Флоренс поджимает губы. Она не желает слышать ни о чем подобном.

— Давай лучше о цветах, — перебивает она. — Я уверена, что все будет в порядке, вот увидишь.

— В прошлом году я получила цветы от трех мужчин сразу, — говорит Дебора. — Хотелось бы мне знать, что же произошло на сей раз. Боже, в прошлом году я даже не ходила заниматься гимнастикой!

Флоренс тоже занималась гимнастикой несколько лет назад, но результат совсем не оправдывал усилий. К тому же там было общество женщин, которые ей совсем не нравились, такие, как Дебора.

— Тебе-то полнота не грозит, — говорит Дебора. — Ты можешь есть все что угодно и не набираешь ни грамма.

— Гм, — буркнула Флоренс.

— Это потому что ты высокая, а мне приходится постоянно следить за собой, — добавляет Дебора. — Далеко не каждый мужчина любит чувствовать студень под рукой.

Флоренс опять что-то размешивает, добавляя масло и сахар.

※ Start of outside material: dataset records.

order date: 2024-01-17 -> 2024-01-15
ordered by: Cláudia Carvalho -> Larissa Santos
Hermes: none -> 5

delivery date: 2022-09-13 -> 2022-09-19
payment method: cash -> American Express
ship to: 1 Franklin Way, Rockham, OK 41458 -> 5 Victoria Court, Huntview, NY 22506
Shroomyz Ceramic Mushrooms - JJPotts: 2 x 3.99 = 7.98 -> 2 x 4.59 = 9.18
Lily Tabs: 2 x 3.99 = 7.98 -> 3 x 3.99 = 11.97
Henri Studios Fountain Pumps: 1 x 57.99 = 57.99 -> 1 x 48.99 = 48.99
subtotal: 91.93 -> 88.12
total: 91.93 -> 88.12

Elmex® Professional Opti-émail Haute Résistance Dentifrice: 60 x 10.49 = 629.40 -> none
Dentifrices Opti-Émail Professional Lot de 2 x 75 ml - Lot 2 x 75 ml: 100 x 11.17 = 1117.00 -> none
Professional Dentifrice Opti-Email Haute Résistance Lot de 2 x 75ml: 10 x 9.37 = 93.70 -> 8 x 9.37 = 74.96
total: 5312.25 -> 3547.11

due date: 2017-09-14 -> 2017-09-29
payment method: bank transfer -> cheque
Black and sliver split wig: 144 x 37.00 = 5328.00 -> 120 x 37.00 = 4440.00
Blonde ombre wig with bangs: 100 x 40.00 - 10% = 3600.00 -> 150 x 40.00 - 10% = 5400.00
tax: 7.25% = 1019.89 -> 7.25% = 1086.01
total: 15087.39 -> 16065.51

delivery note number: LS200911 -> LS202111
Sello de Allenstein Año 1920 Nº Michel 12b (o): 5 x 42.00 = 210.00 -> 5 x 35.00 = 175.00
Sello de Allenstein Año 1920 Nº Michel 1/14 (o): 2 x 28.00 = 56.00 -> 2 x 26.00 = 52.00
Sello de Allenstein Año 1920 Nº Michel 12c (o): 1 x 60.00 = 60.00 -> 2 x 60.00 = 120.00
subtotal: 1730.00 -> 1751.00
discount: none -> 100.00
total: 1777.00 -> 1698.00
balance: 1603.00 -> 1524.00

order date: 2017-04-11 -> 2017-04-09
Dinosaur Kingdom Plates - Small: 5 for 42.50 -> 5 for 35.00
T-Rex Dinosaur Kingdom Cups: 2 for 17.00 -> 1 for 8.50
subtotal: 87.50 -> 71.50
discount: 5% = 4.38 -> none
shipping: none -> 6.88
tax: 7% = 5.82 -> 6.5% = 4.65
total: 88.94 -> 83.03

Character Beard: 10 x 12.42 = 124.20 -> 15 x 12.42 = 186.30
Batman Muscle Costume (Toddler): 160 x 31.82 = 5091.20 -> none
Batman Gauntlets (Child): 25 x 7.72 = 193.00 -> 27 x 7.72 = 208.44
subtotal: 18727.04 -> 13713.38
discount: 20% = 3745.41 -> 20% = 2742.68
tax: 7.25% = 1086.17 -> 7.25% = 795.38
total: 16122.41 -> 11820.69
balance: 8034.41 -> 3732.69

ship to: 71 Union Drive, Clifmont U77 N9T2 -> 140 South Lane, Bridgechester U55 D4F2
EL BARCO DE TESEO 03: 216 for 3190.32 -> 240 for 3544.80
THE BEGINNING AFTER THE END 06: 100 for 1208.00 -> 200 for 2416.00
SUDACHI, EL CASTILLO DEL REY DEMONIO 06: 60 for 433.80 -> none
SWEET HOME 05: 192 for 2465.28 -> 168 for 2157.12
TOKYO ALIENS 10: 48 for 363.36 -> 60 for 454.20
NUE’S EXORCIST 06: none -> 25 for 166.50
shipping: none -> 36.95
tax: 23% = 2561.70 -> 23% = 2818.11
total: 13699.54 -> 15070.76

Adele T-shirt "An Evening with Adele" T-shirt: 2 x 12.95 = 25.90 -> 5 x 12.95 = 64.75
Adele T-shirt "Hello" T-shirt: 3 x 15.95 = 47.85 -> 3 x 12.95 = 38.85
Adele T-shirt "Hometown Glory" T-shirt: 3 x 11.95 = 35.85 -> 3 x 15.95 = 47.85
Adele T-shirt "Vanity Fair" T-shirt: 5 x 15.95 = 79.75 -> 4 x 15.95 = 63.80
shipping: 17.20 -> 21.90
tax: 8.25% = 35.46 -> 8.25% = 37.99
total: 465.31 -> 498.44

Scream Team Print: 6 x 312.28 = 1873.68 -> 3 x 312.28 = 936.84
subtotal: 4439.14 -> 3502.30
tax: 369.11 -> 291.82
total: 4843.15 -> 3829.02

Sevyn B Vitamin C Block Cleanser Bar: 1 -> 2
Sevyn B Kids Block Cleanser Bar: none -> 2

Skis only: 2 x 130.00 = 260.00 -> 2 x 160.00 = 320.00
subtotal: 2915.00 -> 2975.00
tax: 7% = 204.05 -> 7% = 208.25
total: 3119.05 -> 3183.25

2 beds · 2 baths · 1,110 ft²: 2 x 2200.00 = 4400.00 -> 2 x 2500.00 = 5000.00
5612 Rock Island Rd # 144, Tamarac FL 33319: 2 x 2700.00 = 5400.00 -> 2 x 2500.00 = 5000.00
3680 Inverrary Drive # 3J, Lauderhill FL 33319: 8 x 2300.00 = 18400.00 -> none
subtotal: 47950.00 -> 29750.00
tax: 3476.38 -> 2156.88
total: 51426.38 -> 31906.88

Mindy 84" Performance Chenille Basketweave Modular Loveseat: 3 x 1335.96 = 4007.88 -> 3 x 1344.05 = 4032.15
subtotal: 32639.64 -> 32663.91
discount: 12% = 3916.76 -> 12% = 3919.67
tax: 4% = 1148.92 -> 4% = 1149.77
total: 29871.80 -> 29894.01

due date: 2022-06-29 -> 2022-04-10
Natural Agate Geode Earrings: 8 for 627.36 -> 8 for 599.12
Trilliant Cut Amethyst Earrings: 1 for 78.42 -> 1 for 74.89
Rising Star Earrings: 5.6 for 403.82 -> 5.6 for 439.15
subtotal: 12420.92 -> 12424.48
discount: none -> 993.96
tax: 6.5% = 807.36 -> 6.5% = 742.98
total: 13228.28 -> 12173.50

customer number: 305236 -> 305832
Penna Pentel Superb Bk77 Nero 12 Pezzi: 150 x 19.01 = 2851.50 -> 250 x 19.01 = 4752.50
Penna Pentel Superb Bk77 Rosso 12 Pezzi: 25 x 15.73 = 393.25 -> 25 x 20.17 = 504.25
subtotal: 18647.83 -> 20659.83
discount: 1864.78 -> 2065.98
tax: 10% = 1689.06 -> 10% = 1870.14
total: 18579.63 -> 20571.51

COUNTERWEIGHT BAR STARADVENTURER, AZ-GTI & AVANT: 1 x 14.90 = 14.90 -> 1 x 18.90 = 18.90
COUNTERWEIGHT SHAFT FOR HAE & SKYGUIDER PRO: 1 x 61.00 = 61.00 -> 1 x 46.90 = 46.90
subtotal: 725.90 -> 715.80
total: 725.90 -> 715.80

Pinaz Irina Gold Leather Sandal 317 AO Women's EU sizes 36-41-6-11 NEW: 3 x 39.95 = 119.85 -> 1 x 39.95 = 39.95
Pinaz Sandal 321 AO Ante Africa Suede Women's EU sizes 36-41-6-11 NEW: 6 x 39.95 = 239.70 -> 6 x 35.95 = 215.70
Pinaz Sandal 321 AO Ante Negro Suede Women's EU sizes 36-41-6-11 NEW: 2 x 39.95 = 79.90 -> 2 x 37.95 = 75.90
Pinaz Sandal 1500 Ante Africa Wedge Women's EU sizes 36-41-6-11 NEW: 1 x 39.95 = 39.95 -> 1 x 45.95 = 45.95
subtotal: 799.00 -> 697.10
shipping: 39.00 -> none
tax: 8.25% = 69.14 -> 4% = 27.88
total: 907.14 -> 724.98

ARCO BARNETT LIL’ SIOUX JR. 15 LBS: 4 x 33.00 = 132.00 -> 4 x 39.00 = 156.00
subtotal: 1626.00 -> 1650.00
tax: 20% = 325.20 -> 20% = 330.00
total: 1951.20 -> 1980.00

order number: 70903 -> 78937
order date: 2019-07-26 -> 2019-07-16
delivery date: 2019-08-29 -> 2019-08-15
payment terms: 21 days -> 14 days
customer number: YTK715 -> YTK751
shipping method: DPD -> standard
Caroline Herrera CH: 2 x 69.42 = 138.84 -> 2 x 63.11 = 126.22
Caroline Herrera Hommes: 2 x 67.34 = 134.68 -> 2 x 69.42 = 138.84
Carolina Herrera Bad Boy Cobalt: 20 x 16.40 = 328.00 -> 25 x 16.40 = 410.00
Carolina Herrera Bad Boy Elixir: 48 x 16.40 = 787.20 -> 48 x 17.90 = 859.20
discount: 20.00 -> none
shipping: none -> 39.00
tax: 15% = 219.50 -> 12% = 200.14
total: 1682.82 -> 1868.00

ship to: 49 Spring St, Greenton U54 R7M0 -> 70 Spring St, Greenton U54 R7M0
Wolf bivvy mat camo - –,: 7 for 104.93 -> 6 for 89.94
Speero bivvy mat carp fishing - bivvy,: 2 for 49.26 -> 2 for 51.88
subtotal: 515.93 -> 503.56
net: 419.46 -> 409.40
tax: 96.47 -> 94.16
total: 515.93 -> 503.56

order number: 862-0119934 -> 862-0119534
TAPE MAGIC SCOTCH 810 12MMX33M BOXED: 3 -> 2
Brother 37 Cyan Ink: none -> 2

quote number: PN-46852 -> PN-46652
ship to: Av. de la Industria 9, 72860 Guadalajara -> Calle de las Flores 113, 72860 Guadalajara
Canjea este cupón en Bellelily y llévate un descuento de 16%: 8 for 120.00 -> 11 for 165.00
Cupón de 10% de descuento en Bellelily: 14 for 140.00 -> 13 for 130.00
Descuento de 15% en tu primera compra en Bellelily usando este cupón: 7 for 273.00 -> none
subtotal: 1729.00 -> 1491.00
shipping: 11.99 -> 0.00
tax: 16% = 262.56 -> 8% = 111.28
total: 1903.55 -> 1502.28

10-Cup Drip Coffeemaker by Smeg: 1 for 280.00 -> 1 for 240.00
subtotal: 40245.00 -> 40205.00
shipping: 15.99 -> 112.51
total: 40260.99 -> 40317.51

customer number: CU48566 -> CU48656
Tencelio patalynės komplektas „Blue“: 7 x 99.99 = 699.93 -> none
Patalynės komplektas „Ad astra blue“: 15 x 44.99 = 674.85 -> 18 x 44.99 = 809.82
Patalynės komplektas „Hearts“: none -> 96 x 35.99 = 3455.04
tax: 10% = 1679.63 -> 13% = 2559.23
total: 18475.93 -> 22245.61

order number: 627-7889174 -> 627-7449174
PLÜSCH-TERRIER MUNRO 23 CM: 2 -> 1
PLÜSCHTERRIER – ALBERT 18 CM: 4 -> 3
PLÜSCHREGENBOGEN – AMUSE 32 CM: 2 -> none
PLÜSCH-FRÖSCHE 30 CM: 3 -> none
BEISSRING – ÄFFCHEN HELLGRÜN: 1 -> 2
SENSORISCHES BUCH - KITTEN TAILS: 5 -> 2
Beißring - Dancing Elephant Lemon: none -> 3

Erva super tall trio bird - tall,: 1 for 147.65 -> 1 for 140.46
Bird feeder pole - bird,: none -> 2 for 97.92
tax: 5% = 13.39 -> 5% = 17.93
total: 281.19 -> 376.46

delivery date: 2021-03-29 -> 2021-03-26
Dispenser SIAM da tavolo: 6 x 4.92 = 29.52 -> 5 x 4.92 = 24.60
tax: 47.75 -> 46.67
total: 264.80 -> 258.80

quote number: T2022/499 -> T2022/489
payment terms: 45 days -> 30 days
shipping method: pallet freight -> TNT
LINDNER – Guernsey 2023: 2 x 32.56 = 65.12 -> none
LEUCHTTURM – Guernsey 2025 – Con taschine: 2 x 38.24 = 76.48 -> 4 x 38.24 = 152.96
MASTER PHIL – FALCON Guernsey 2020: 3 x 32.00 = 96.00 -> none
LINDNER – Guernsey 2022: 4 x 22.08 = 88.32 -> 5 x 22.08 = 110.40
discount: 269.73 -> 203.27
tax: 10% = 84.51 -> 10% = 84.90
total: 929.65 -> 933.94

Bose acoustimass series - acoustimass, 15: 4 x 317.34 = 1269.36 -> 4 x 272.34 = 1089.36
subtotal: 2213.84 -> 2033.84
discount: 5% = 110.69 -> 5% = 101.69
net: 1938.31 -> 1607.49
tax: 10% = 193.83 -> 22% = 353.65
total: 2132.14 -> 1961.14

— Конечно, Бен не станет глазеть по сторонам, он не из тех, — говорит Дебора, но это явно не комплимент.

«О, но он смотрит», — может возразить Флоренс, или: «Он смотрел». Это чтобы сбить с Деборы высокомерие и самонадеянность.

Дебора добавляет:

— Он никогда так не поступит с тобой.

«У него есть подруга!» — хочется ей крикнуть Деборе просто для того, чтобы та заткнулась.

Ей известно, что Дебора живет в мире постоянных сражений с мужчинами, что ее возбуждают кровь и страсть.

— Я чувствую, что не должна с готовностью принимать поражение, — говорит Дебора.

— Но я не думаю, что это можно считать поражением, — возражает ей Флоренс.

— Без цветов на День Святого Валентина?! — кричит Дебора как резаная, и Флоренс хотелось бы знать, что по этому поводу думает секретарь Деборы.

— Понимаешь ли ты, какое это оскорбление! — продолжает она. — После всего того, что я сделала для этого парня?! Он просто не понимает, как ему повезло… Сейчас, можешь себе представить, я могла бы быть в Солнечной Долине с тем итальянцем, у которого ресторан на Амстердам-авеню.

— Так почему же ты не там? — спрашивает Флоренс, открывая поваренную книгу — ей еще раз нужно проверить пропорции. Она была уверена, что знает, как это готовить, но, должно быть, кое-что забыла.

— Из-за него! Я вычислила, что если останусь в Нью-Йорке, мы вместе проведем День Святого Валентина. Ты посмотри, сколько нервов я затратила на это ничтожество, Флоренс, это просто преступление!

— Ты знаешь его так мало, — говорит Флоренс. — Неделю? — Она считает: двенадцать, шестнадцать унций, потом масло, черт, она положила слишком много масла.

— Две недели! Ты что думаешь, я безумная? Две недели! Для Нью-Йорка это же уйма времени!

Бен очень чувствителен к переменам погоды. У него подскакивает давление, когда очень холодно. Батарея горячая; рукой он ощущает, что зеленая пластиковая панель в центре его рабочего стола стала клейкой — она коробится. Он любит сидеть лицом к окну. Но каждую зиму, потеряв терпение, он перетаскивает стол на середину комнаты. Он не знает, куда еще его поставить, и уже испробовал все варианты: угол, окно, левая стена, правая. Однажды на протяжении трех месяцев, весной, стол стоял лицом к двери чулана, куда они сваливали все их летние вещи.